Robotic manipulation policies frequently suffer from unknown failures in real-world environments due to unforeseen environmental changes; existing heuristic diagnostic approaches suffer from low coverage, poor interpretability, and high operational cost. This paper introduces RoboMD, an automated failure diagnosis framework that pioneers a vision-language embedding–guided deep reinforcement learning exploration mechanism to probabilistically identify, quantify, and prioritize environment-induced failure modes. By integrating failure-aware representation learning with cross-task generalization design, RoboMD significantly improves detection rates for previously unseen failures (+32.7%) and enhances attribution interpretability across diverse manipulation tasks and policy architectures. It overcomes critical coverage gaps inherent in conventional methods and establishes a reusable, robustness-oriented diagnostic paradigm for systematic policy optimization.

Robot manipulation policies often fail for unknown reasons, posing significant challenges for real-world deployment.
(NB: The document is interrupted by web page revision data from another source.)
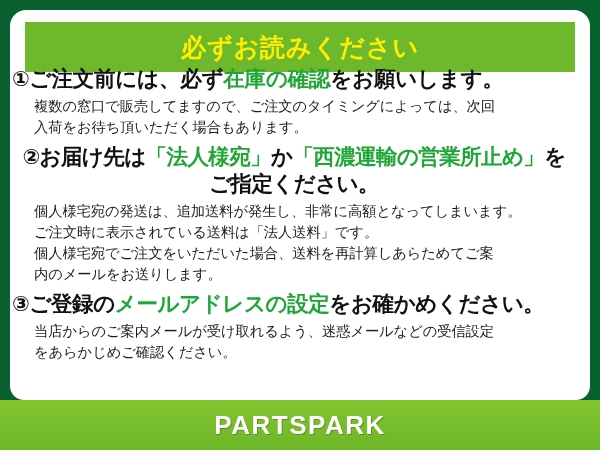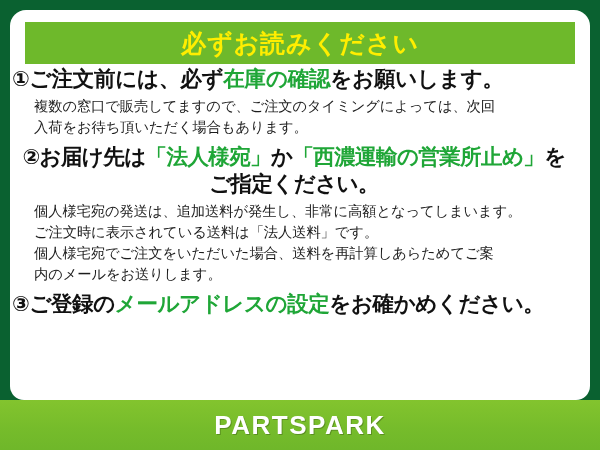--- a/index.html
+++ b/index.html
@@ -35,21 +35,21 @@
     border-radius: 16px 16px 14px 14px;
     overflow: hidden;
   }
 
   
   .title-bar {
     position: absolute;
     left: 15px;
     top: 12px;
     width: 550px;
-    height: 42px;
+    height: 50px;
     background: #6eb92b;
     display: flex;
     align-items: center;
     justify-content: center;
   }
   .title-text {
     color: #ffee00;
     font-size: 25px;
     font-weight: bold;
     letter-spacing: 1px;
@@ -161,20 +161,24 @@
           <div>ご注文時に表示されている送料は「法人送料」です。</div>
           <div>個人様宅宛でご注文をいただいた場合、送料を再計算しあらためてご案</div>
           <div>内のメールをお送りします。</div>
         </div>
       </div>
 
       <div class="item item-3">
         <div class="item-head">
           <span class="num">③</span><span>ご登録の</span><span class="hl">メールアドレスの設定</span><span>をお確かめください。</span>
         </div>
+        <div class="item-sub">
+          <div>当店からのご案内メールが受け取れるよう、迷惑メールなどの受信設定</div>
+          <div>をあらかじめご確認ください。</div>
+        </div>
       </div>
 
     </div>
   </div>
 
   <div class="footer">
     <span class="brand">PARTSPARK</span>
   </div>
 
 </div>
Researchers and engineers typically address these failures using heuristic approaches, which are not only labor-intensive and costly but also prone to overlooking critical failure modes (FMs). This paper introduces Robot Manipulation Diagnosis (RoboMD), a systematic framework designed to automatically identify FMs arising from unanticipated changes in the environment. Considering the vast space of potential FMs in a pre-trained manipulation policy, we leverage deep reinforcement learning (deep RL) to explore and uncover these FMs using a specially trained vision-language embedding that encodes a notion of failures. This approach enables users to probabilistically quantify and rank failures in previously unseen environmental conditions. Through extensive experiments across various manipulation tasks and algorithms, we demonstrate RoboMD's effectiveness in diagnosing unknown failures in unstructured environments, providing a systematic pathway to improve the robustness of manipulation policies.